Github PK Tool:Github PK Tool

When consuming, how to let kafka choose the partitions?

veqryn opened this issue · comments

This library appears to force you to specify which partition you are consuming from when you want to fetch messages.

Kafka is supposed to do that for you.
Kafka looks at how many partitions there are in a topic, and how many consumers are currently in the consumer group, and then rebalancing the number of partitions that are being sent to each consumer.
So if you have 4 partitions, and only 2 consumers, then kafka will send messages from 2 partitions to each consumer as they request messages, without the consumers needing to know about the partitions when they fetch messages. If 2 more consumers get added, kafka will rebalance automatically so that each consumer gets its own partition, that way two consumers within a group are never using the same partition.
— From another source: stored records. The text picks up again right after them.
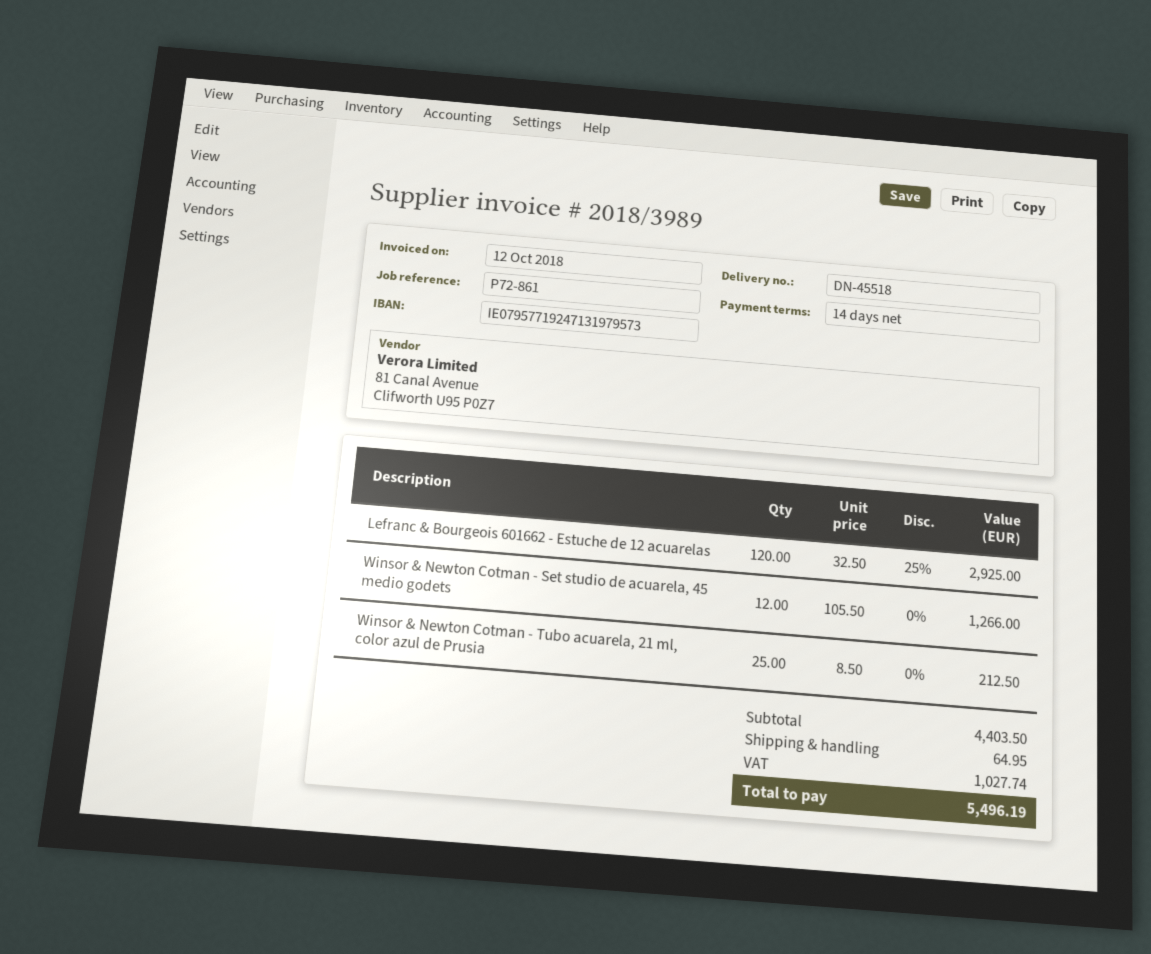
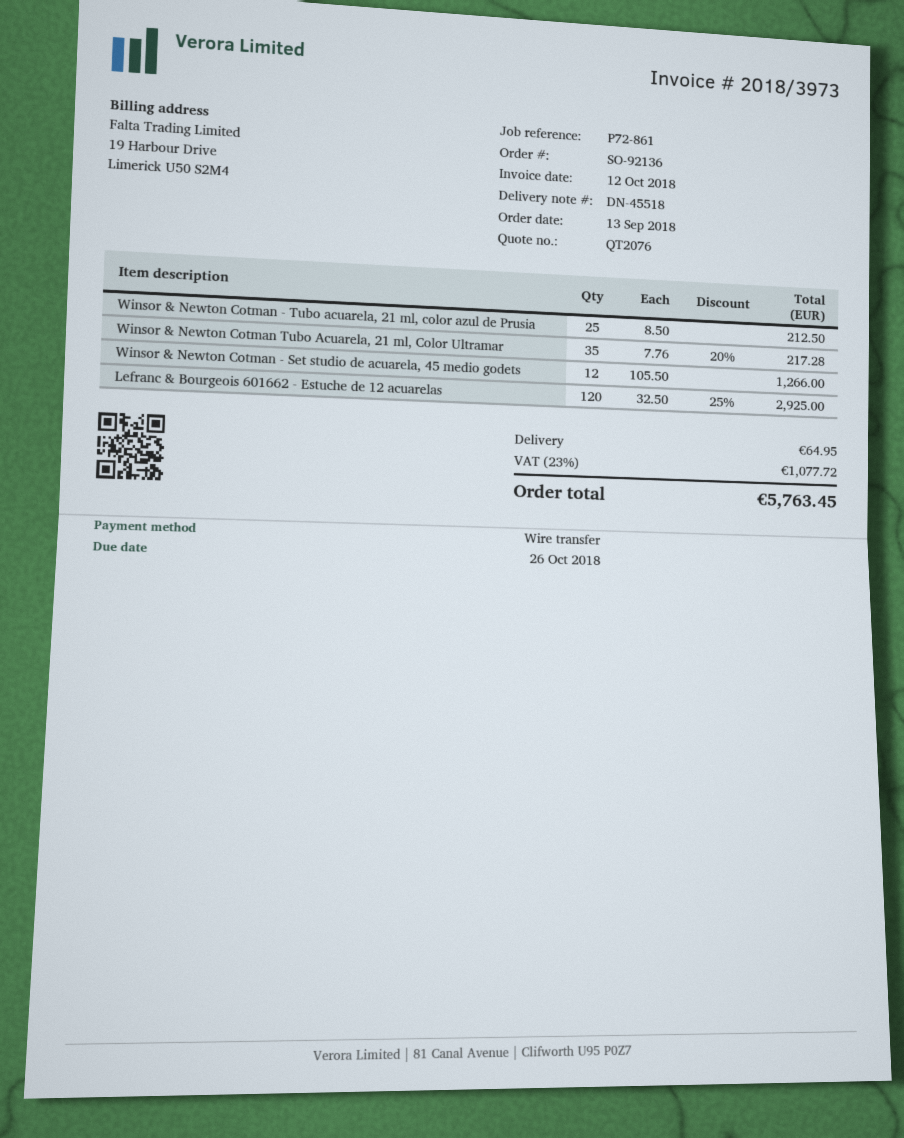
invoice number: 2018/3989 -> 2018/3973
Winsor & Newton Cotman Tubo Acuarela, 21 ml, Color Ultramar: none -> 35 x 7.76 - 20% = 217.28
tax: 1027.74 -> 1077.72
total: 5496.19 -> 5763.45

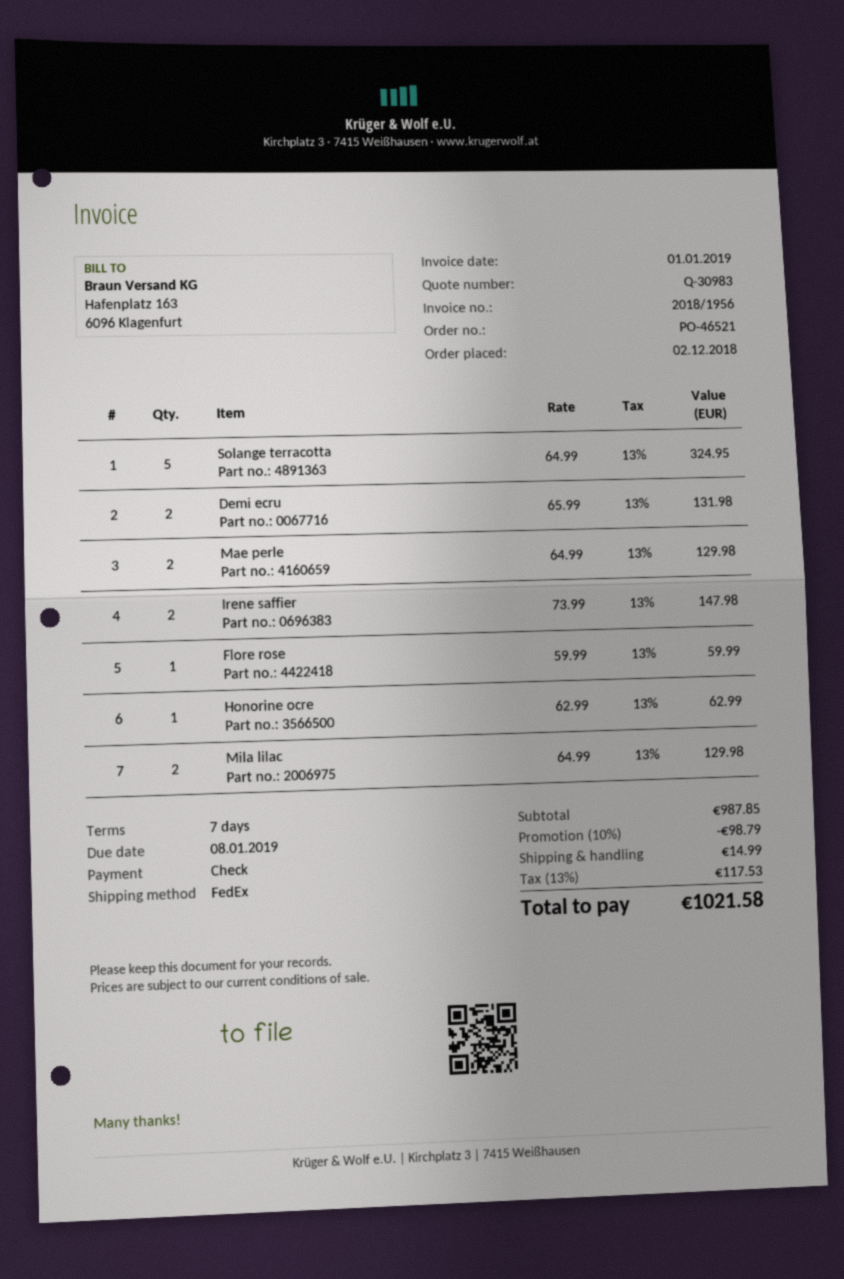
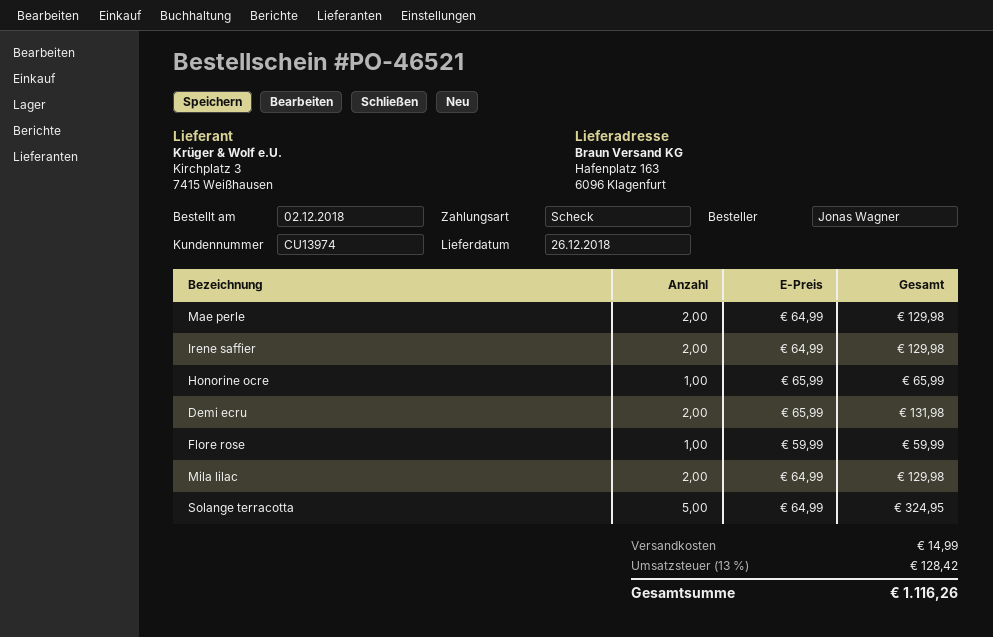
Irene saffier: 2 x 73.99 = 147.98 -> 2 x 64.99 = 129.98
Honorine ocre: 1 x 62.99 = 62.99 -> 1 x 65.99 = 65.99
discount: 10% = 98.79 -> none
tax: 13% = 117.53 -> 13% = 128.42
total: 1021.58 -> 1116.26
How do I do this with this library?

Duplicate of #2.

This module does not implement high-level consumer API including consumer groups. Initially, the issue was with Zookeeper, because for Kafka versions < 0.9 the high-level API required working with Zookeeper directly and in Perl it is kind of tricky. Recent versions of Kafka (0.10+ I believe) do not require Zookeeper and all relevant data is available via broker connection. However there is no plans to implement this yet.

As a side note, our experience shows that such high-level partitioning logic may work better if implemented on application level instead of relying on some Kafka "magic". YMMV.

That is unfortunate.
Expecting users to implement their own distributed partition locking is a big ask, especially when it comes with Kafka and all other languages I've used have libraries with balanced consumers.

@veqryn @asolovey was a consumer group implemented in perl?

This module does not support consumer groups. Unfortunately, there is no plans to work on this feature for now.